** Dataset records follows **

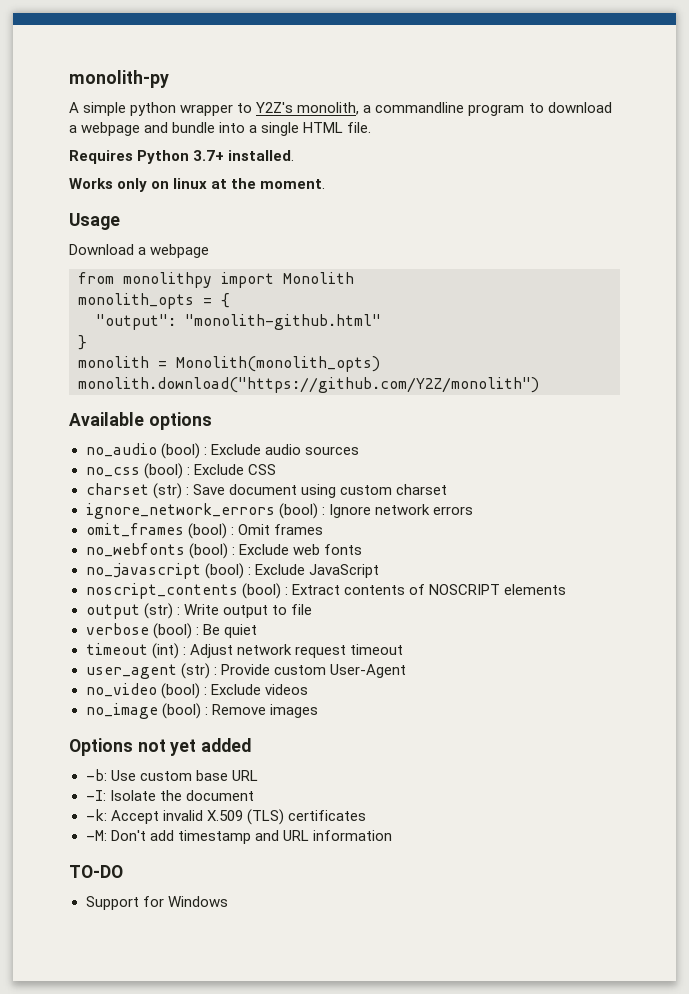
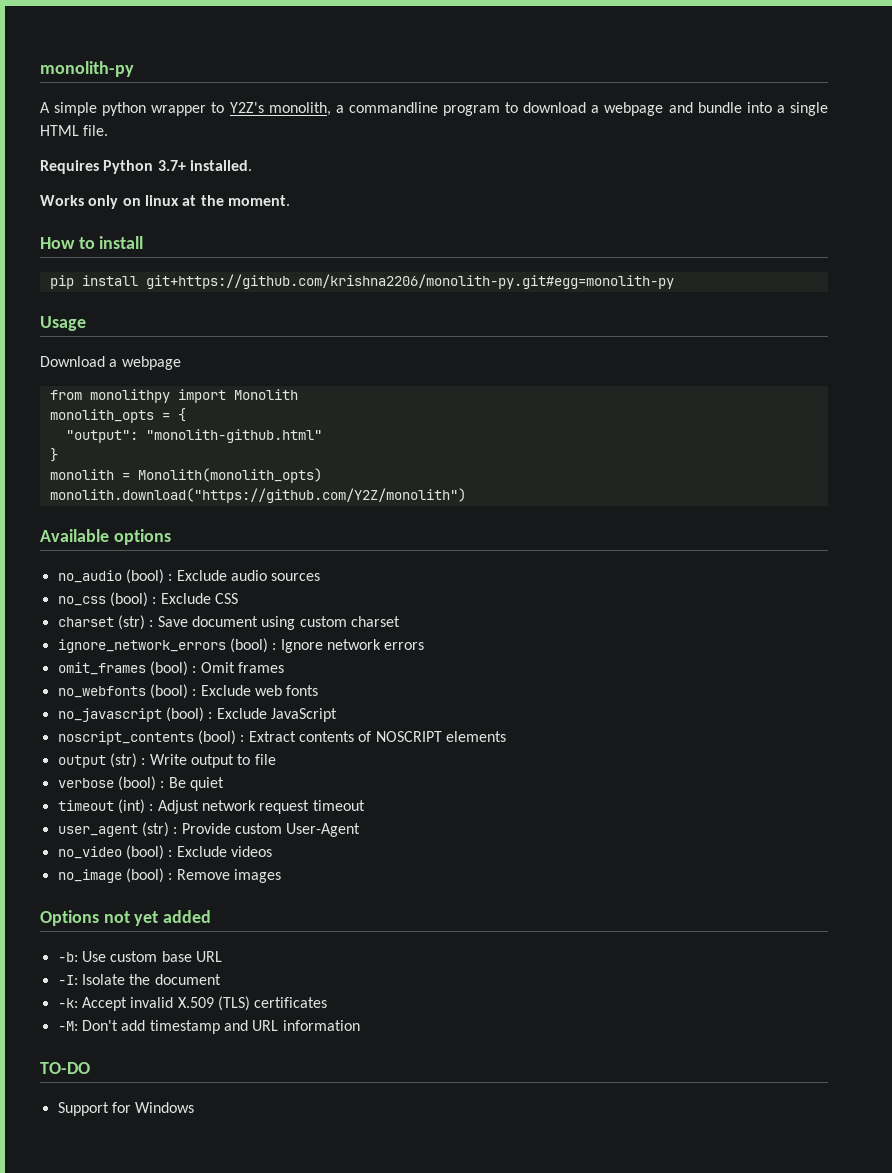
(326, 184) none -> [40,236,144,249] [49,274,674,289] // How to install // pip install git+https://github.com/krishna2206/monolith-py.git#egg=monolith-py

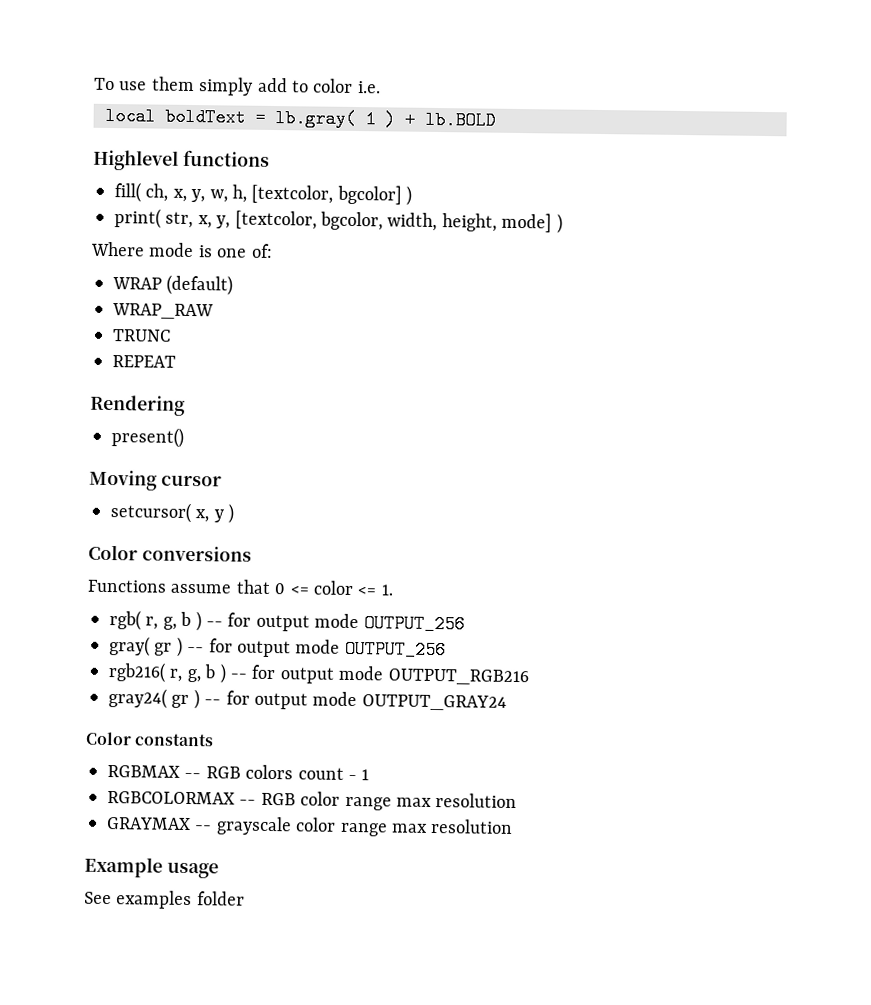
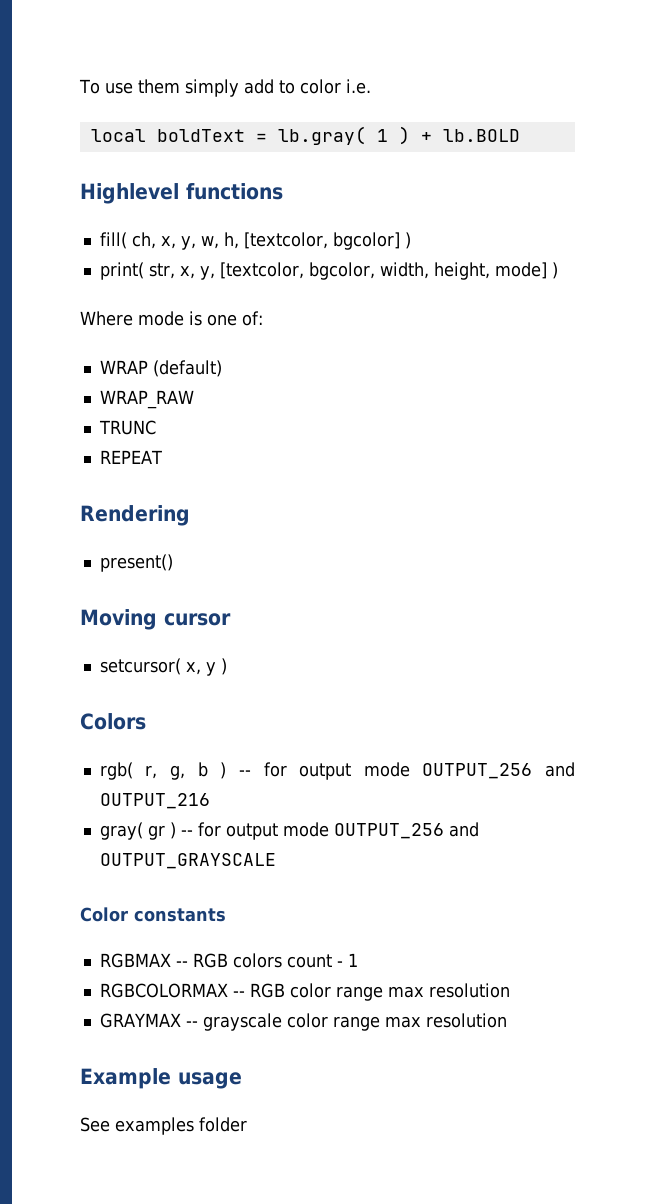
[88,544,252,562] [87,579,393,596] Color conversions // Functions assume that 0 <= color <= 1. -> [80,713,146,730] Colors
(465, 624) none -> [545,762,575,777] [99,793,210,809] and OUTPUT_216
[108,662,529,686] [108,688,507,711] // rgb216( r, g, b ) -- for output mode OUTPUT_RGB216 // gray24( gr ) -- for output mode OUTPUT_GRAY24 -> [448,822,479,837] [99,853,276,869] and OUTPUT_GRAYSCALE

** End of Dataset records **
** Dataset records follows **

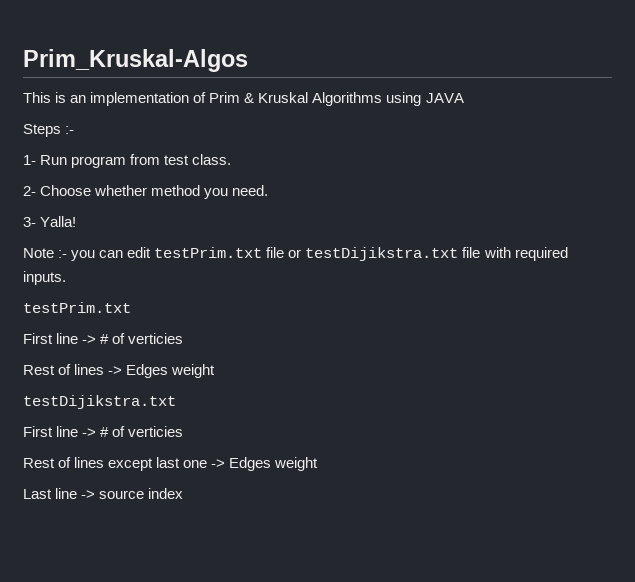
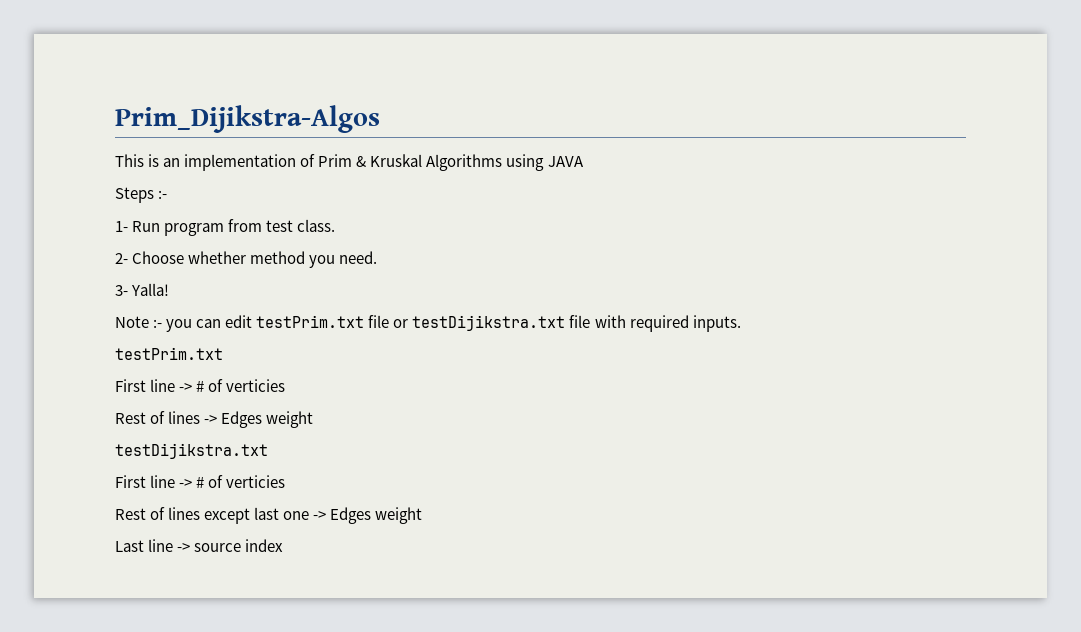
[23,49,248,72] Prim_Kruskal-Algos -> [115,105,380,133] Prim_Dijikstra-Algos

** End of Dataset records **
** Dataset records follows **

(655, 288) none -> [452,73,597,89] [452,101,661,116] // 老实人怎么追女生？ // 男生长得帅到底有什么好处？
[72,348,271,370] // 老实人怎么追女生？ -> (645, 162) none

** End of Dataset records **

About this task. Which lines above contain the word "none"? Copy all of them.

Answer to the problem.
(326, 184) none -> [40,236,144,249] [49,274,674,289] // How to install // pip install git+https://github.com/krishna2206/monolith-py.git#egg=monolith-py
(465, 624) none -> [545,762,575,777] [99,793,210,809] and OUTPUT_216
(655, 288) none -> [452,73,597,89] [452,101,661,116] // 老实人怎么追女生？ // 男生长得帅到底有什么好处？
[72,348,271,370] // 老实人怎么追女生？ -> (645, 162) none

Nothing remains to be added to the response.